*What you have to do*.
All lines from the one containing "Ridgeway Martinsville 1000" to the end of the entries below must be output exactly, and no other lines.

----------------------------------------

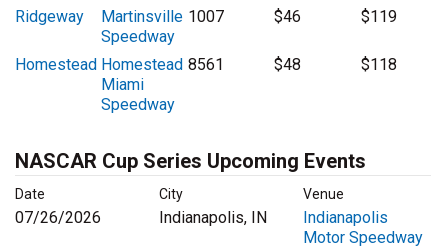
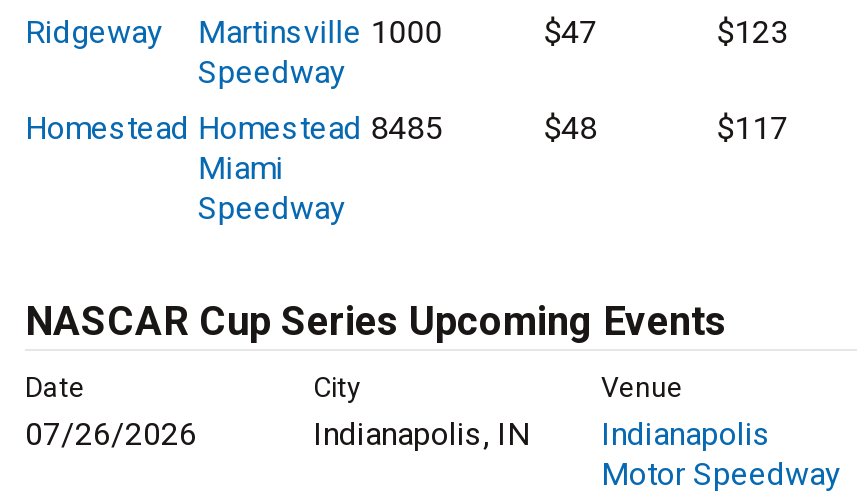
- Ridgeway Martinsville 1007
+ Ridgeway Martinsville 1000

- $46
+ $47

- $119
+ $123

- Homestead Homestead 8561
+ Homestead Homestead 8485

- $118
+ $117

----------------------------------------

*Finished exercise*.
+ Ridgeway Martinsville 1000

- $46
+ $47

- $119
+ $123

- Homestead Homestead 8561
+ Homestead Homestead 8485

- $118
+ $117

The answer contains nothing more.